Scale up, Scale Down

One of the things we discussed ad nauseam on the pods last year was how prepared the consumer and corporations were to enter a recession. The consumer was flush with cash from fiscal stimulus, and businesses were also sitting on a ton of cash after binging on debt in 2021.

I was thinking about this idea while reading Amazon’s 2022 shareholder letter, emphasis mine:

AWS has an $85B annualized revenue run rate, is still early in its adoption curve, but at a juncture where it’s critical to stay focused on what matters most to customers over the long-haul. Despite growing 29% year-over year in 2022 on a $62B revenue base, AWS faces short-term headwinds right now as companies are being more cautious in spending given the challenging, current macroeconomic conditions.
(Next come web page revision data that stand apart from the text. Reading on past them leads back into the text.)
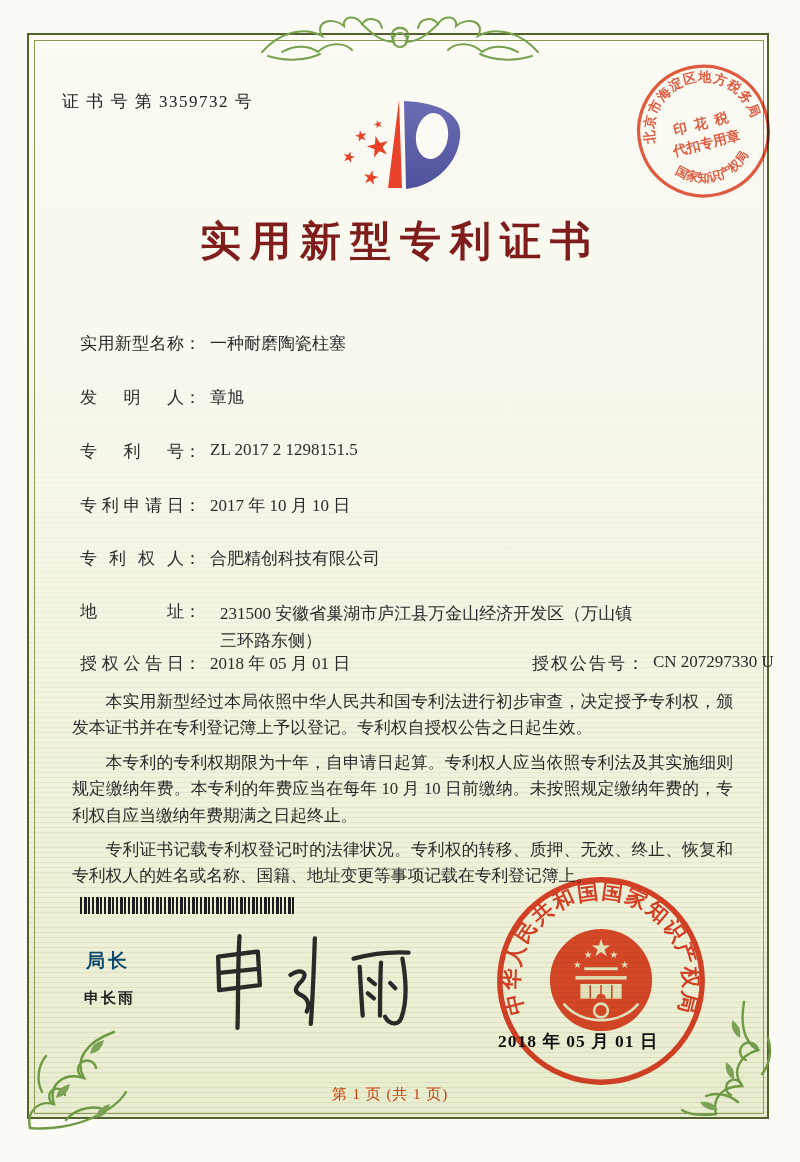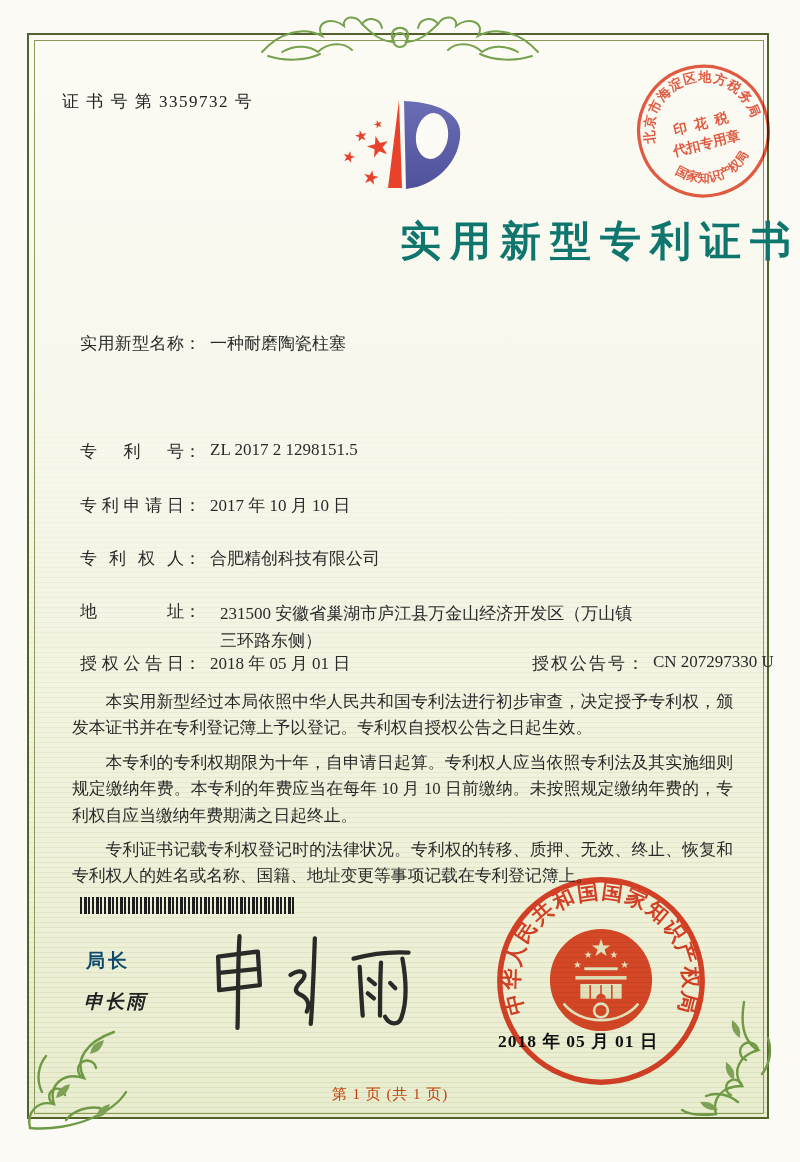"实用新型专利证书" .title { color: #0f766e -> #7f1d1d; text-align: right -> center }
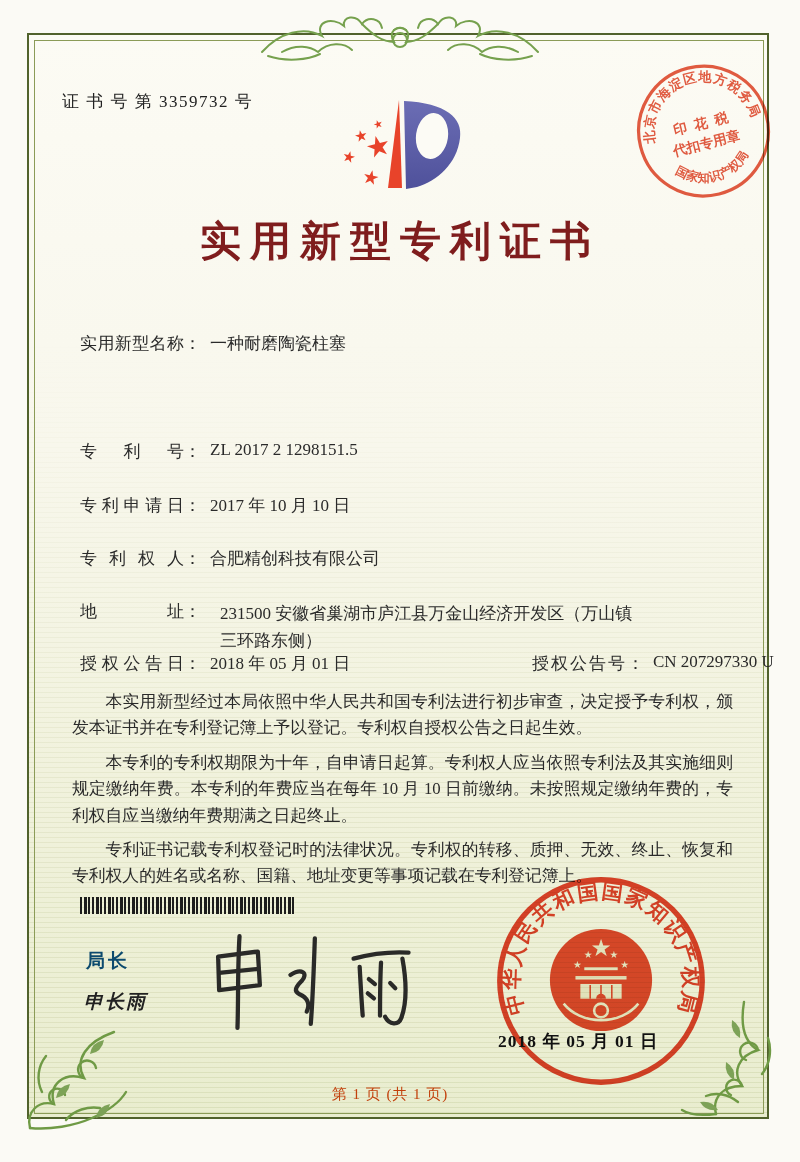"发明人： 章旭" div.abs { html: none -> <div> <span>发明人</span><span>：</span><span>章旭</span> </div> }
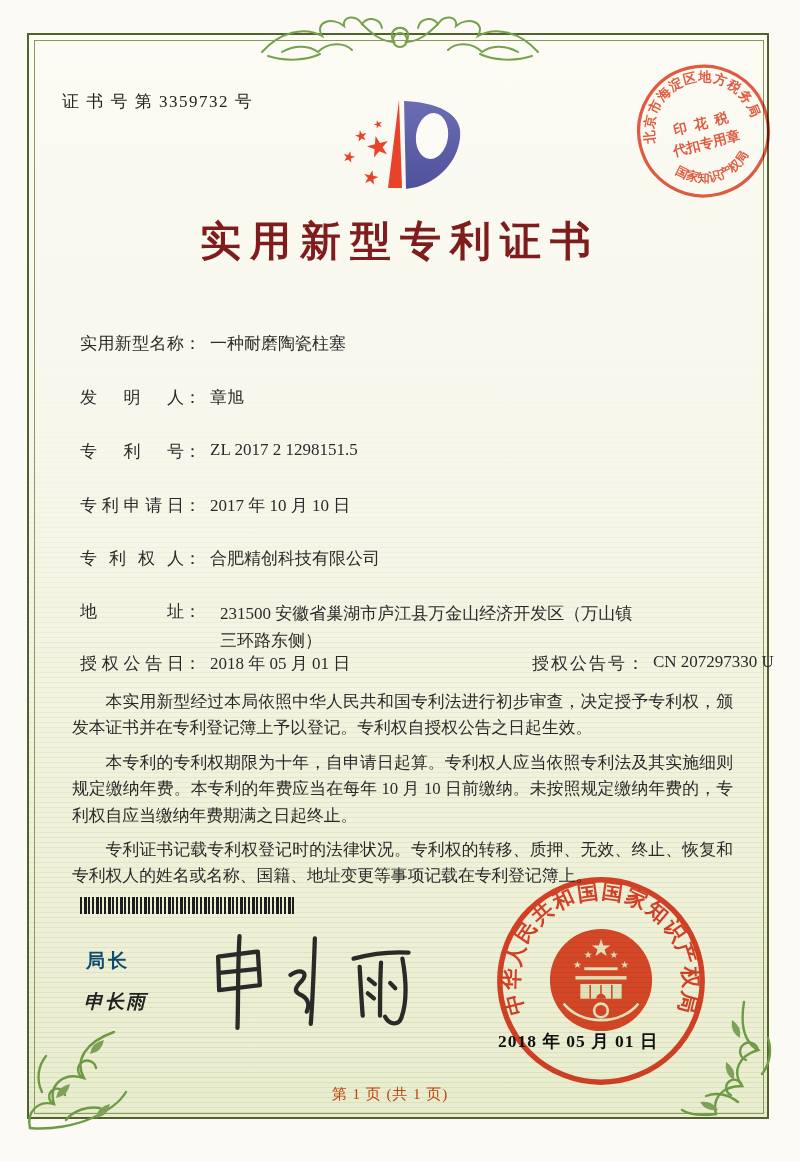"申长雨" .sig-name { font-size: 19px -> 15px; font-style: italic -> none }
While some companies might obsess over how they could extract as much money from customers as possible in these tight times, it’s neither what customers want nor best for customers in the long term, so we’re taking a different tack. One of the many advantages of AWS and cloud computing is that when your business grows, you can seamlessly scale up; and conversely, if your business contracts, you can choose to give us back that capacity and cease paying for it. This elasticity is unique to the cloud, and doesn’t exist when you’ve already made expensive capital investments in your own on-premises datacenters, servers, and networking gear.

I’m not saying cloud computing can prevent a recession, but it can definitely make a downturn easier to manage. The ability for companies to turn the knobs down almost overnight has huge implications for how businesses do business.